Der Elfenpakt
Im Moment ist es abgeschaltet.« Henry zögerte. »Wenn es an ist, bin ich ebenfalls ein Dämon.«
»Du meinst, du bist besessen?« Sie erinnerte sich an das entsetzliche Gefühl, als Black John ihr in den Kopf gekrochen war.
»Schlimmer«, flüsterte Henry. »Es verändert mich ganz und gar.«
Allmählich begann sie zu begreifen. Und es machte ihr Angst. »Du wirst zu einem Dämon?«
Henry nickte. »Ja.«
DREIUNDSECHZIG
D ie saßen nebeneinander auf dem scheußlich roten Bett. Henry war verkrampft und achtete peinlichst darauf, Blue nicht zu berühren. »Es gibt Dinge, die du wissen musst«, sagte er. Blue blickte ihn an und wartete.
»Ich kann sie dir nur sagen, solange mein Implantat ausgeschaltet ist. Im Moment bin ich ich selbst, aber ich kann mich erinnern. Ich weiß, was die Dämonen tun. Ich weiß, was Beleth vorhat.«
»Was?«, fragte Blue.
»Er will die totale Macht«, sagte Henry. »Die Eroberung eurer und meiner Welt.«
Der Plan existiere schon seit Jahren, sagte Henry. Das Ziel war die Herrschaft der Dämonen über das Elfenreich und die Gegenwelt – die Welt der Menschen. Den Weg dahin sollte ein Zuchtprogramm ebnen. Beleth hatte entschieden, es zunächst in der menschlichen Welt zu testen.
Zuvor hatte es nur gelegentliche Übergriffe von Dämonen auf Menschen gegeben. Doch der neue Plan bedeutete das Ende aller sichtbaren Aktionen. Die Dämonen stellten den Menschen nicht mehr offen nach, sondern konzentrierten sich stattdessen darauf, Einzelpersonen zu entführen und sich mit ihnen zu paaren. Eine schwierige Sache. Die Nachkommen waren oft kränklich, und viele von ihnen starben. Doch die Zahl der Überlebenden war groß genug, um sie in der Menschenwelt auf Machtpositionen zu schleusen.
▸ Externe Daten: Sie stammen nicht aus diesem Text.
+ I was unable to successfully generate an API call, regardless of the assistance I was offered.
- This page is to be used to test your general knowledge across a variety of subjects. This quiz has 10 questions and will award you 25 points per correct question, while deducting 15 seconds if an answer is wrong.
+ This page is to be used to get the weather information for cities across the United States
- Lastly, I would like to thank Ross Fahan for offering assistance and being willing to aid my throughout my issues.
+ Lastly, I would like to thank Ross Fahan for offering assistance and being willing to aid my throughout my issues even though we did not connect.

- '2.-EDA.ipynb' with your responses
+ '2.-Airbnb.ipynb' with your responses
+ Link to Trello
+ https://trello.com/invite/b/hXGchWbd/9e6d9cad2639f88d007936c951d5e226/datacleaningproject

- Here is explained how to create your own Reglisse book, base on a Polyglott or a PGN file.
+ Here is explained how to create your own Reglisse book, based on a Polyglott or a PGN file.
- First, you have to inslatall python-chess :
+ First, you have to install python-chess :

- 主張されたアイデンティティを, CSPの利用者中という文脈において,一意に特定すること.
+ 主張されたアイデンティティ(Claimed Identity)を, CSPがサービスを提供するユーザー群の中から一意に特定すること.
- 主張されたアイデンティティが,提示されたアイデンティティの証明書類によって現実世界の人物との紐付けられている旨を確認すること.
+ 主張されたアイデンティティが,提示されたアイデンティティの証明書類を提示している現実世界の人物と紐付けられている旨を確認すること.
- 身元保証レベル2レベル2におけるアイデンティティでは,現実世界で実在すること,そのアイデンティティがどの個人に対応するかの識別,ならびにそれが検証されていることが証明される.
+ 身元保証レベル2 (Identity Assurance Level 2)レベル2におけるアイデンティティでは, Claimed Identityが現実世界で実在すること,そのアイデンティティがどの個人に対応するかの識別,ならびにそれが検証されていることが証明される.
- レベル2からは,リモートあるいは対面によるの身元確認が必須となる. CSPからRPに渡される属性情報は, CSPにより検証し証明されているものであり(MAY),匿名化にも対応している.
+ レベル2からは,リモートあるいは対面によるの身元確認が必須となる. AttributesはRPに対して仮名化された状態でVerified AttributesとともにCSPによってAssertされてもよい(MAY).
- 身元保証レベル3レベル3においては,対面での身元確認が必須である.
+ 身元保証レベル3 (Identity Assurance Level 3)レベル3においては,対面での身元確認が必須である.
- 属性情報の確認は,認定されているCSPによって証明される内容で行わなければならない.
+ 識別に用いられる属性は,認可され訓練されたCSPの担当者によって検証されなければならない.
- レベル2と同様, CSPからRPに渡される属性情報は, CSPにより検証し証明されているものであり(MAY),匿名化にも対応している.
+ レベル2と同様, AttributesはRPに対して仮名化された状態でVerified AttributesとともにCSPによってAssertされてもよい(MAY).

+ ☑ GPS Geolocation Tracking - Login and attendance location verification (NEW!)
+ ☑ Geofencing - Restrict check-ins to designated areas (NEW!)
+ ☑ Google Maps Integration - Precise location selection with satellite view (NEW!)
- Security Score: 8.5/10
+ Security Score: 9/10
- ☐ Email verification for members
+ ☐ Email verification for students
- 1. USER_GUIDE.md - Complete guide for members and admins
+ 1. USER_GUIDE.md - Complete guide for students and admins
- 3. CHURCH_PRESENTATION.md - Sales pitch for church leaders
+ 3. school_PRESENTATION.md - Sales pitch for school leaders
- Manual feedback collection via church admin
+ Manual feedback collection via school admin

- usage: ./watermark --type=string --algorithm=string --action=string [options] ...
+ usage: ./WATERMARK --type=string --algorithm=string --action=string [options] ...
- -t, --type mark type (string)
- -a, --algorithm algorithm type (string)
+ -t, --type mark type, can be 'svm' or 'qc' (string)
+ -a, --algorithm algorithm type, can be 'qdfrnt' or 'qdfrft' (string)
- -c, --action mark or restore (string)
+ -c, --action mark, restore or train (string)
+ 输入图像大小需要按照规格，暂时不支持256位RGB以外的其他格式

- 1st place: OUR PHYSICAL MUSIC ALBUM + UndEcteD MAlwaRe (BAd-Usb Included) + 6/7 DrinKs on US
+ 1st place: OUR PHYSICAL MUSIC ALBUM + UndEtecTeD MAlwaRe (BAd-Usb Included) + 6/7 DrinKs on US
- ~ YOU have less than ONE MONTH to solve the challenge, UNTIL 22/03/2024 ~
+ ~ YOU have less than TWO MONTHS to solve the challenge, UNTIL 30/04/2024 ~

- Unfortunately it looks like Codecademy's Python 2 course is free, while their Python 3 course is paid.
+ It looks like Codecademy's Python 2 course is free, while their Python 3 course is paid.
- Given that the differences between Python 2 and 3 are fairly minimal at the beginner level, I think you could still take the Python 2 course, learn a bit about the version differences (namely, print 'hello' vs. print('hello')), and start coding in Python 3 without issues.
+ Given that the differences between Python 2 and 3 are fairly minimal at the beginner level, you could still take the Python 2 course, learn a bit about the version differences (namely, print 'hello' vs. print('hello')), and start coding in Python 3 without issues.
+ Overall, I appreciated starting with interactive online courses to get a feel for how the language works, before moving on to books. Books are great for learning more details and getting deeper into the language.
»Sie begannen mit Stammeshäuptlingen und Medizinmännern in Afrika«, sagte Henry. »Später waren es dann europäische Könige und ihre Ratgeber, Päpste und Priester und solche Leute. Und in neuerer Zeit sind es Politiker und Diktatoren. Natürlich sind nicht alle von Grund auf schlecht, aber manche von ihnen sind Dämonenkinder und durch ihr Blut mit dem Höllengeist verbunden. Sie drängen schon seit Ewigkeiten die Menschheit immer weiter in Richtung Hölle.«
»Ist das denn niemandem aufgefallen?«
»Das war ja das Schlaue daran«, antwortete Henry - seine Stimme klang müde. »Als sie begannen, sich bei den Menschen einzuschleichen, taten sie alles, um jeden davon zu überzeugen, dass es in Wirklichkeit gar keine Dämonen gibt.«
»Das ist doch lächerlich«, sagte Blue.
»Ja.« Henry nickte. »Beleth hätte auch nie gedacht, dass Menschen so dumm sein könnten, aber einer seiner Ratgeber entwarf eine Strategie. Anstatt sich zu verbergen, erschienen sie den Menschen immer wieder, aber in alberner Gestalt. Als Kobold oder Boggart oder so was. Alles, was irgendwie schwachsinnig wirkt. In letzter Zeit sind es kleine grüne Männchen aus dem Weltall. Und die nimmt natürlich niemand ernst.«
»Moment mal«, unterbrach ihn Blue. Etwas, das er zuvor gesagt hatte, beschäftigte sie. »Wenn es so schwer war, sich mit Menschen zu paaren, warum pflanzen sie ihnen dann nicht einfach Implantate ein wie bei dir?«
»Eine neue Technologie«, sagte Henry. »Als Beleth damals seine Pläne schmiedete, gab es das einfach noch nicht. Inzwischen haben sie natürlich angefangen, Implantate zu benutzen. Der britische Premierminister und der amerikanische Präsident haben zum Beispiel beide eins. Aber die Dämonen müssen vorsichtig sein. Die Dinger sind auf Röntgenbildern zu erkennen. Wenn die Menschen entdecken würden, was da wirklich im Gange ist, könnte es Beleths ganzen Plan zunichte machen. Das will Beleth nicht, dafür ist es bis jetzt zu gut gelaufen … Du verstehst schon …«, fügte Henry hinzu.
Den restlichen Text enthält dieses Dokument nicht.